Working data:
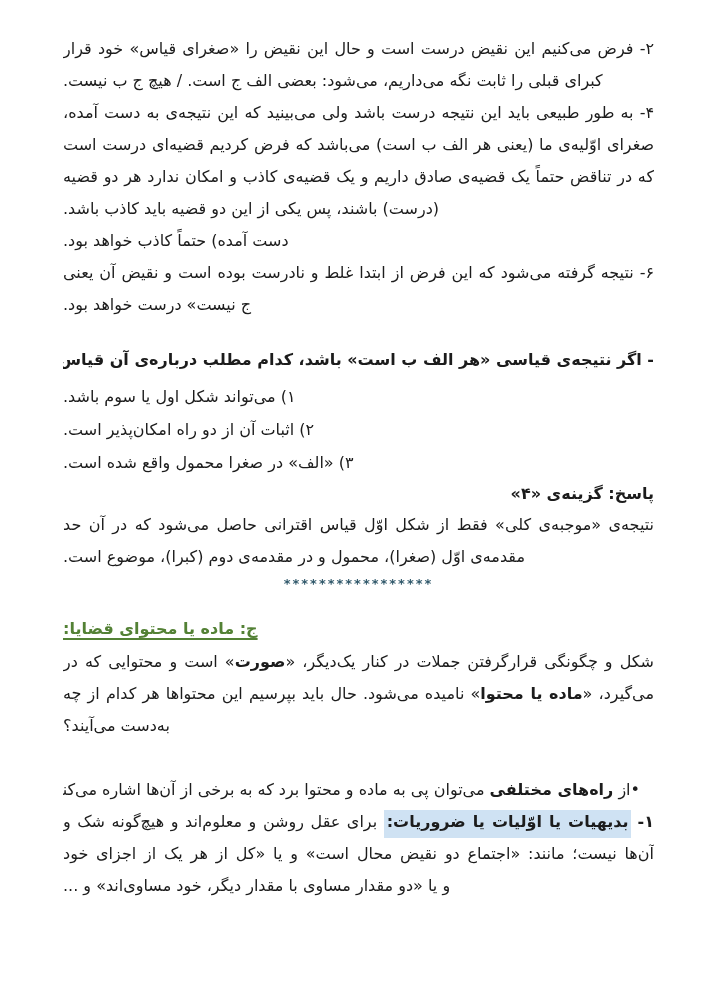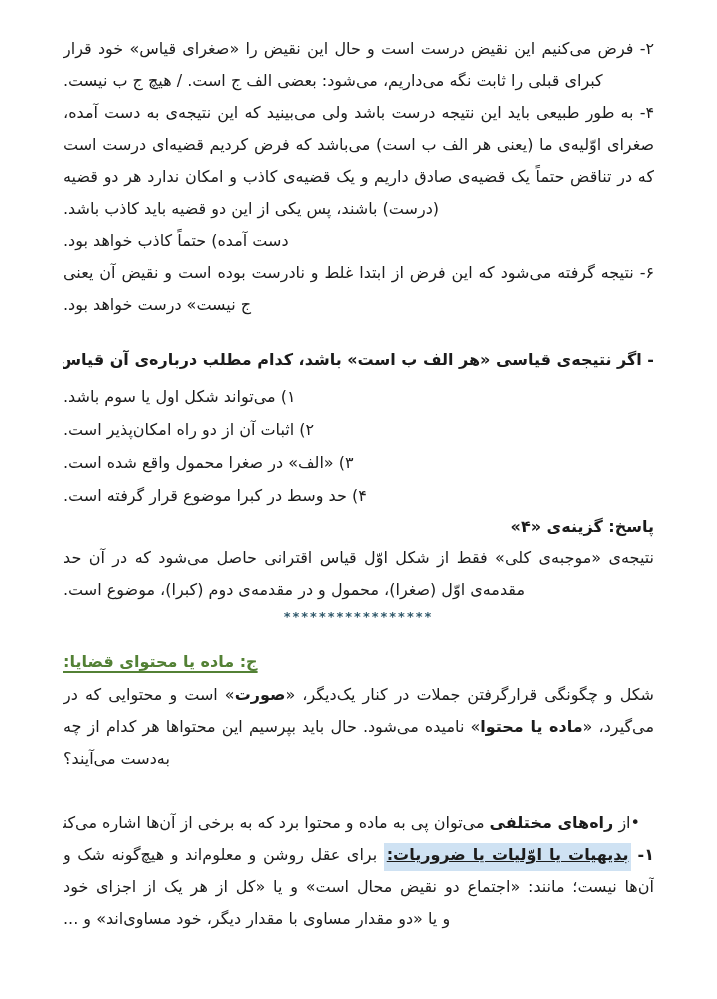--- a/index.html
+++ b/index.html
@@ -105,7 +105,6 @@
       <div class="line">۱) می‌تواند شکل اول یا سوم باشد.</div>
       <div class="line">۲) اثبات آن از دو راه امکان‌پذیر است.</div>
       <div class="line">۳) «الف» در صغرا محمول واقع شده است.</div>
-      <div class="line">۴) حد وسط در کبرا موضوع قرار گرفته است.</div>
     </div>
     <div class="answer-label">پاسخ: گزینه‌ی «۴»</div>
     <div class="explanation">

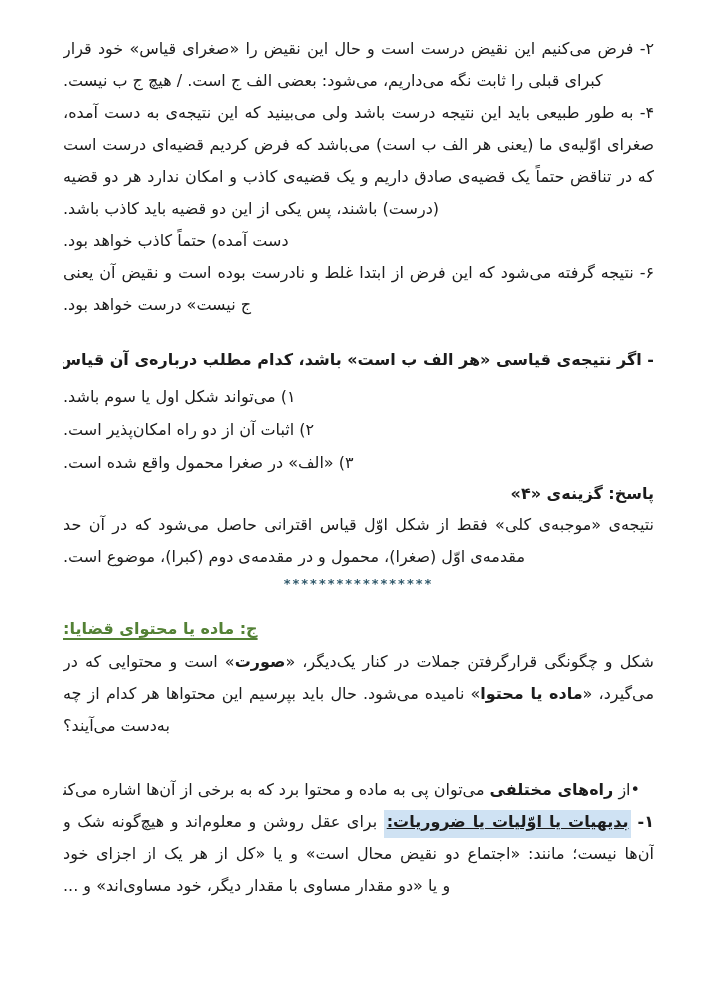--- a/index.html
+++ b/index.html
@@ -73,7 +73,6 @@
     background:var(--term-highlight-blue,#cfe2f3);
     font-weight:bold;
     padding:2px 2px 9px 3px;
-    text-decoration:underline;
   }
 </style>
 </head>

Exercise aim: Precisely those lines above that run from the line with "قرار گرفته است.</div>" up to and including the line with "-73,7 +73,6 @@" are to be set down, with the pictures omitted.

Exercise response:
-      <div class="line">۴) حد وسط در کبرا موضوع قرار گرفته است.</div>
     </div>
     <div class="answer-label">پاسخ: گزینه‌ی «۴»</div>
     <div class="explanation">

--- a/index.html
+++ b/index.html
@@ -73,7 +73,6 @@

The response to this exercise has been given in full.